La espalda de la joven dolorida y empapada con el sudor de la batalla agradeció el apoyo de aquella pared en ruinas a la que trató de adherirse rogando ser parte de ella en tanto tomaba grandes bocanadas de aquel aire espeso enrarecido por la muerte, intentando que su pecho no reventara expulsando un corazón oprimido por el dolor y la incertidumbre. Miró hacia adelante y a unos diez metros yacían las partes del cuerpo desmembrado de Ibrin, uno de sus compañeros de la resistencia, al que le había dado uno de los rayos del Aracanio; vio que las gigantescas máquinas necralitas habían rodeado la última zona de la resistencia aplastando y destruyendo todo a su paso; las naves surcaban a ras de la Tierra el humo rojizo lanzando sus misiles mortíferos sobre todo aquello que tuviese el halo de luz de un alma viva. Un Yakra, soldado necralita, acorazado tras el traje de metal apuntaba continuamente con la mira de su ojo frontal y encontró su objetivo en la niña de apenas una década que lloraba abrazada a su perro.
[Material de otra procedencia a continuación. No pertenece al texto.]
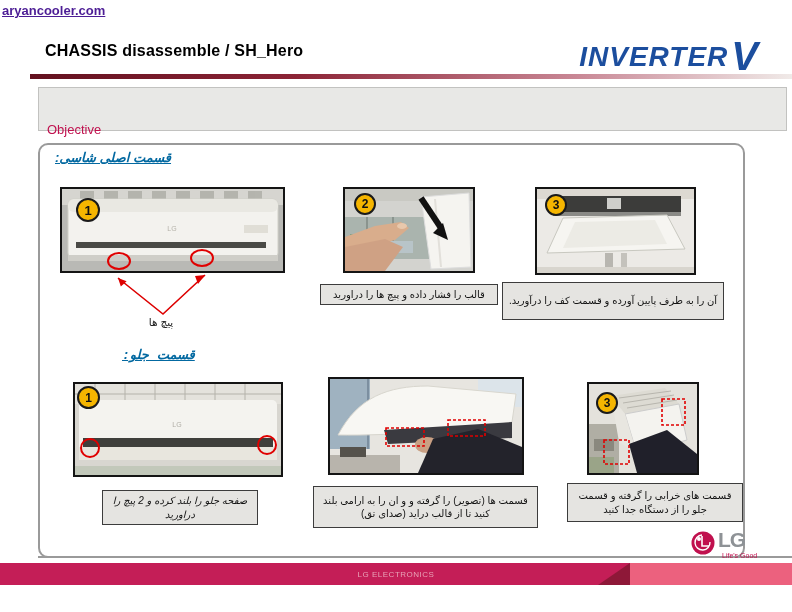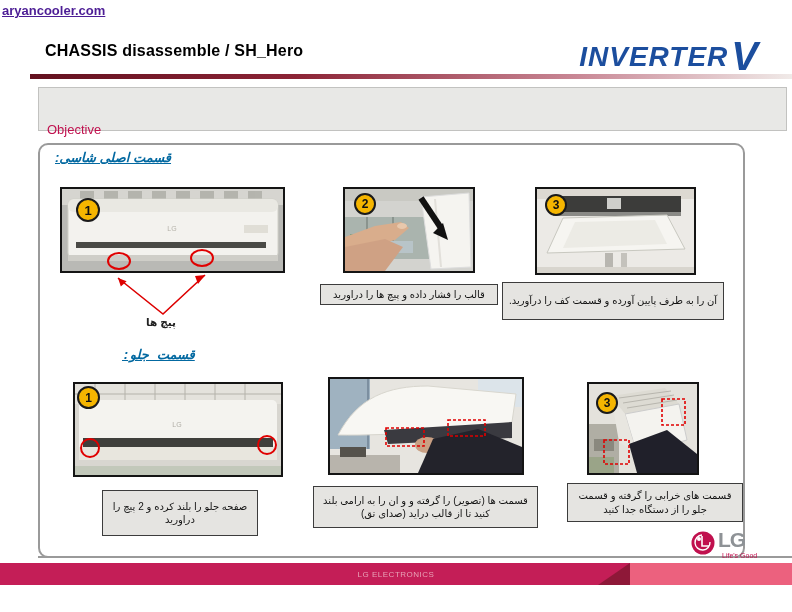"پیچ ها" div.abs { font-weight: bold -> none }
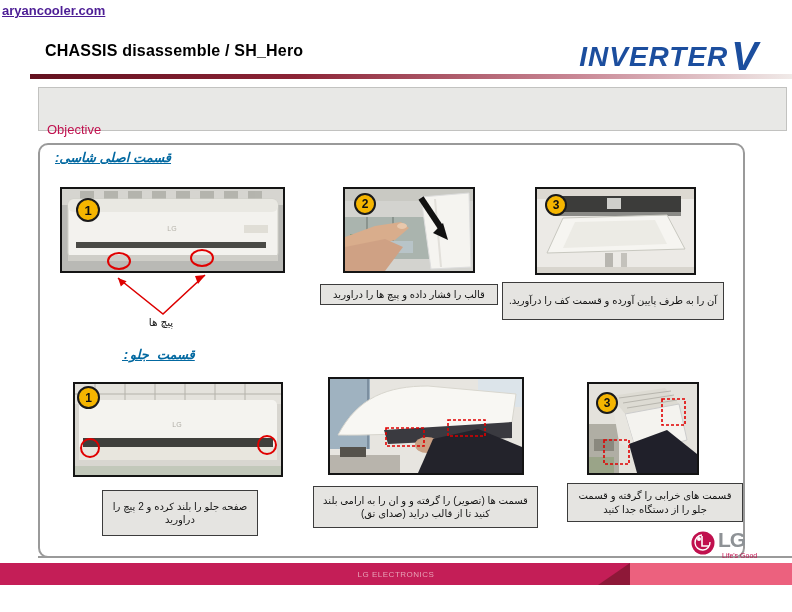"صفحه جلو را بلند کرده" div.abs { font-style: none -> italic; height: 46px -> 35px }
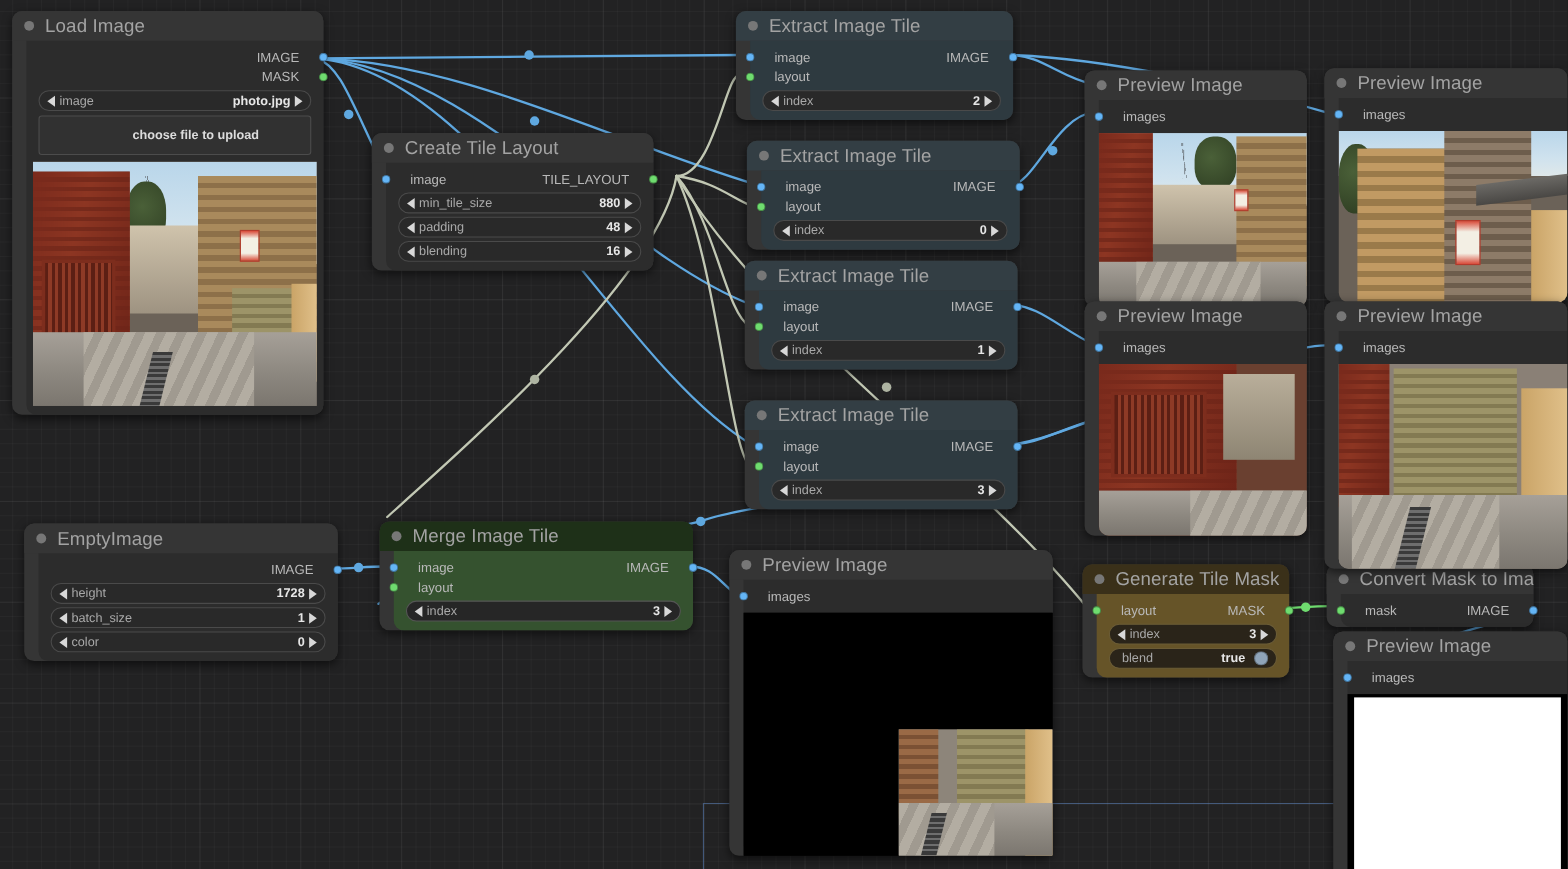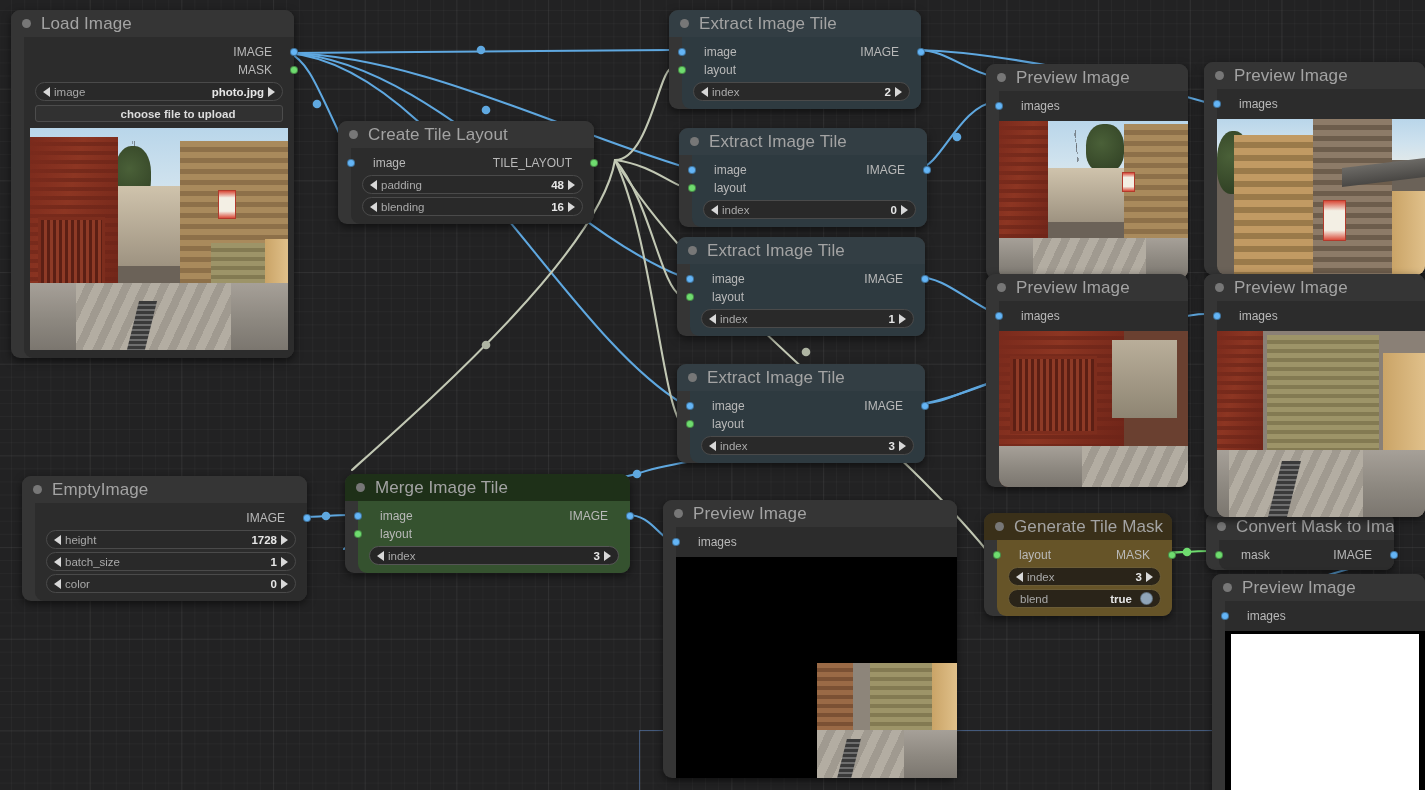"choose file to upload" .btn-upload { height: 17px -> 36px }
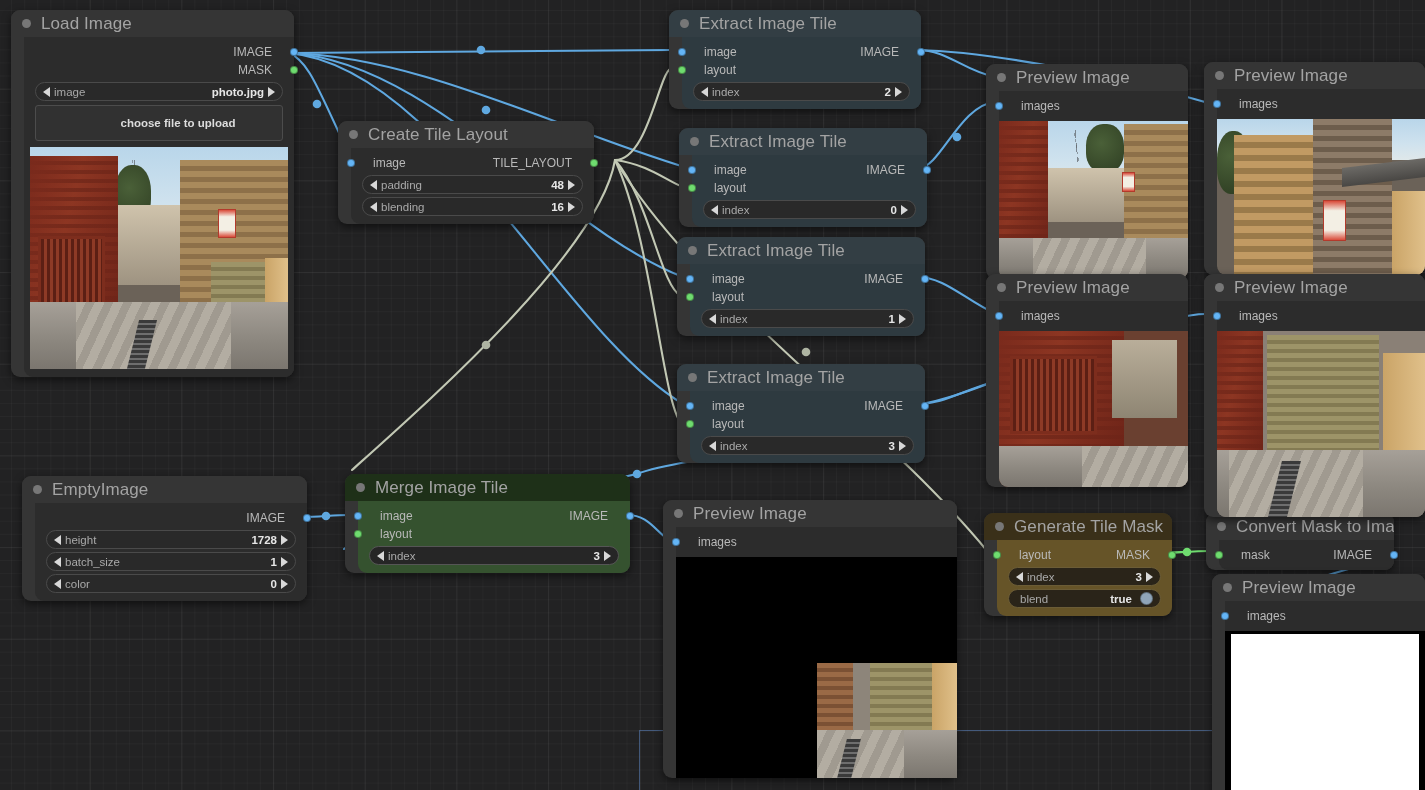"min_tile_size" div.widget { html: none -> <div> <div></div> <div>min_tile_size</div> <div>880</div> <div></div> </div> }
La espalda a pesar de los esfuerzos de la joven por pegarla a las ruinas de lo que había sido una antigua iglesia, marcaba con leves golpes el ritmo acelerado de su jadeante respiración y aferraba con sus dedos en tensión el viejo cañón de barra pivotante. Intentó enfocar a través de la mira pero las lágrimas y el sudor le nublaron la vista de la imagen vídeo térmico. Se secó la frente resguardada en parte por el casco de su armadura y repasó los 63° grados de giro del cañón y volvió a localizar el objetivo. Estaba lo suficientemente lejos como para darle tiempo a resguardarse mejor. El asistente virtual de externalización colectiva había quedado prácticamente inutilizado y desconocía la posición de su grupo defensivo. Y eso significaba que no había manera de tener asistencia personal o bien respaldo de inteligencia artificial. Los internautas —la mejor red que tenía la resistencia— habían enmudecido y desaparecido tres días atrás.